What you are asked to do
Please repeat the entries exactly as they appear and omit any images.

Input

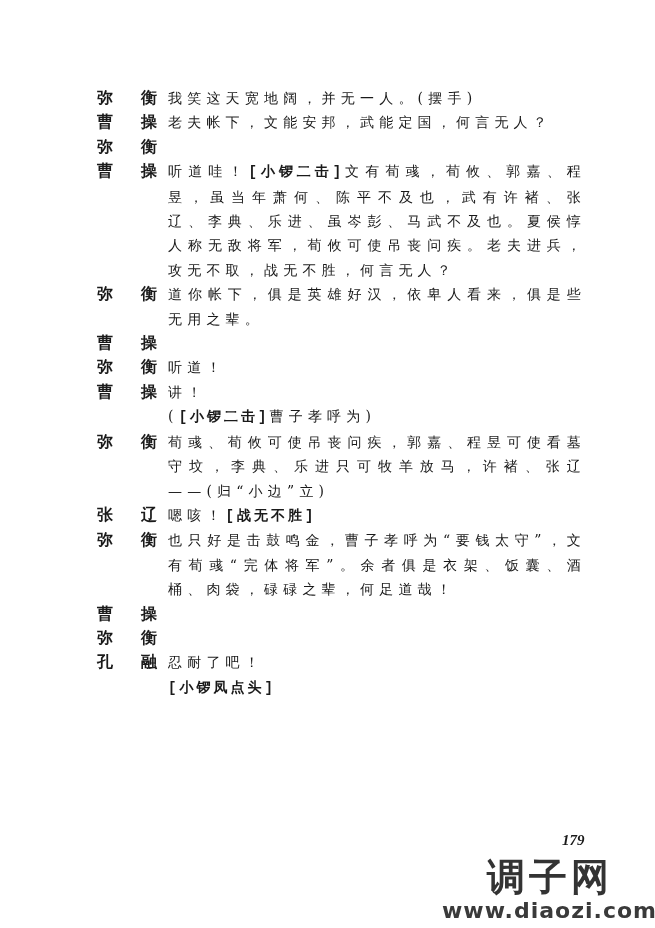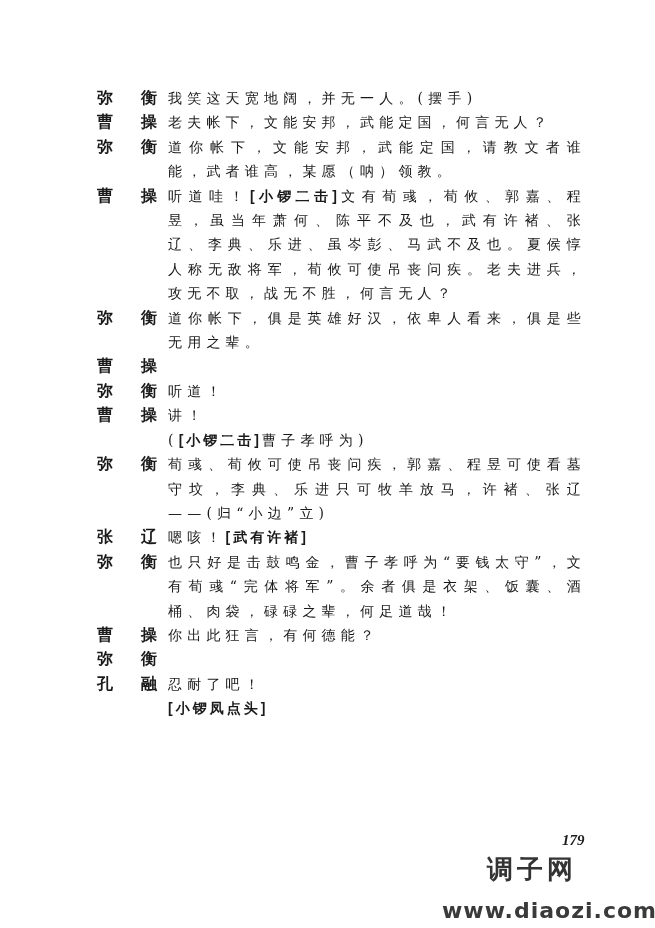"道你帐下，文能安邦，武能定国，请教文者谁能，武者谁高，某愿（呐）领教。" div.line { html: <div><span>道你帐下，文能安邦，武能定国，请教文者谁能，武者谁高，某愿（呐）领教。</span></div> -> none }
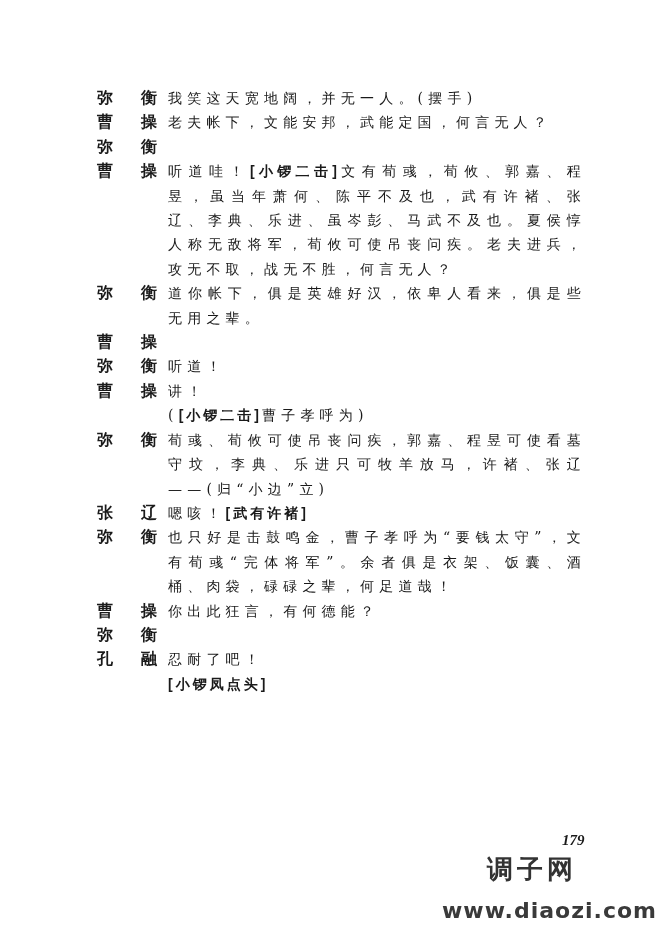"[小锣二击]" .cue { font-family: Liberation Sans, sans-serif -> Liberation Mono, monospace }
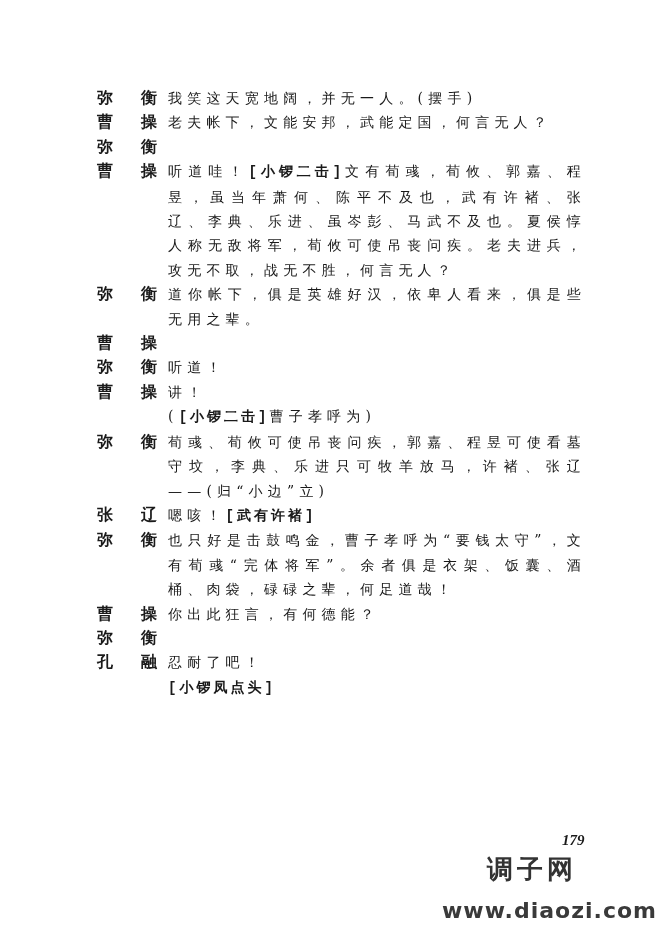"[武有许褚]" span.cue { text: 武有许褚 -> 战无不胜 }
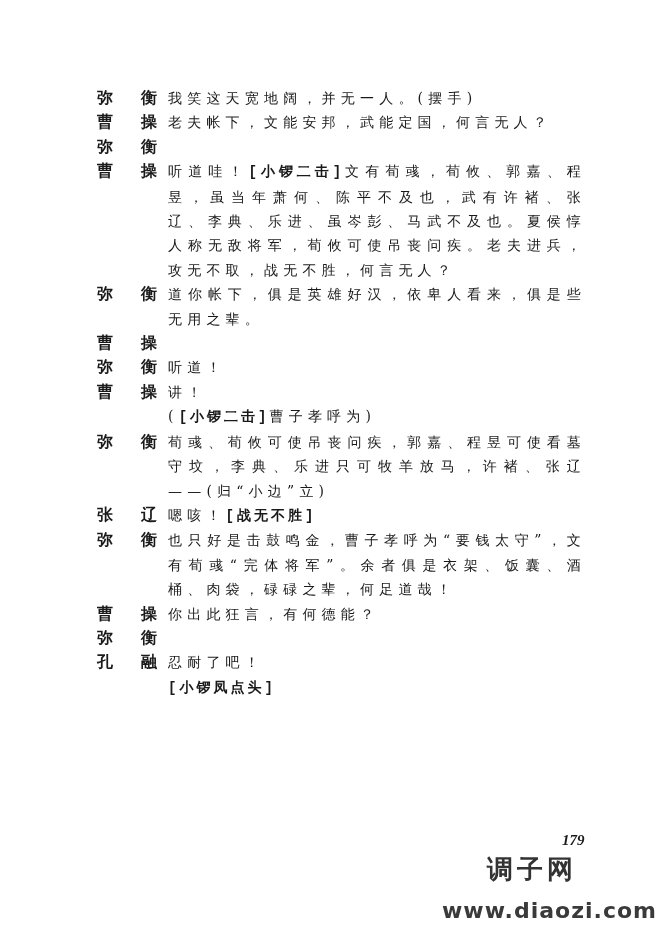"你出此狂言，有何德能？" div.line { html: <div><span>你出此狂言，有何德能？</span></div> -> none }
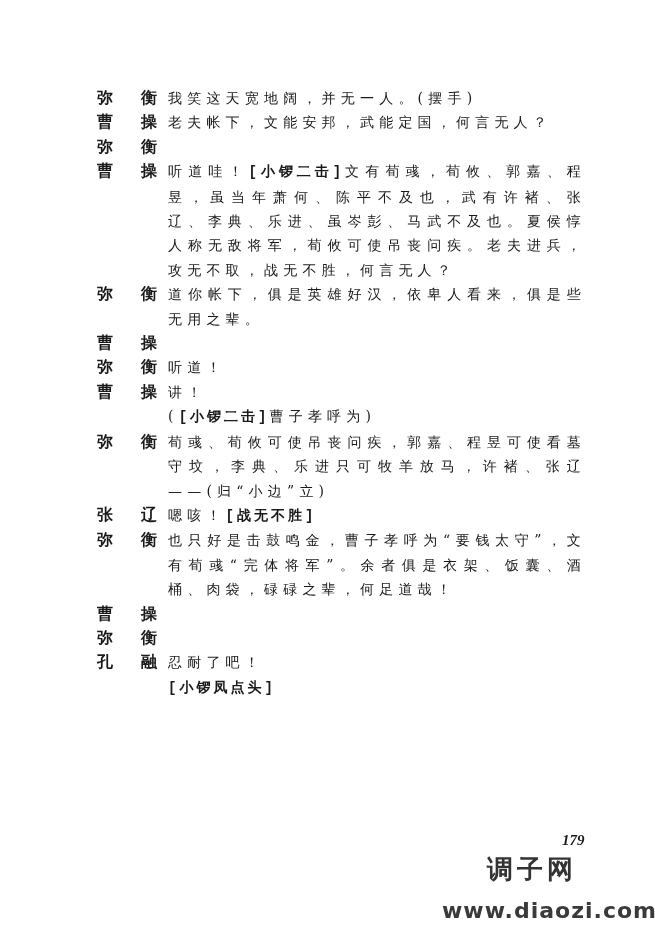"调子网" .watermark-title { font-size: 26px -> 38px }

Written response
"道你帐下，文能安邦，武能定国，请教文者谁能，武者谁高，某愿（呐）领教。" div.line { html: <div><span>道你帐下，文能安邦，武能定国，请教文者谁能，武者谁高，某愿（呐）领教。</span></div> -> none }
"[小锣二击]" .cue { font-family: Liberation Sans, sans-serif -> Liberation Mono, monospace }
"[武有许褚]" span.cue { text: 武有许褚 -> 战无不胜 }
"你出此狂言，有何德能？" div.line { html: <div><span>你出此狂言，有何德能？</span></div> -> none }
"调子网" .watermark-title { font-size: 26px -> 38px }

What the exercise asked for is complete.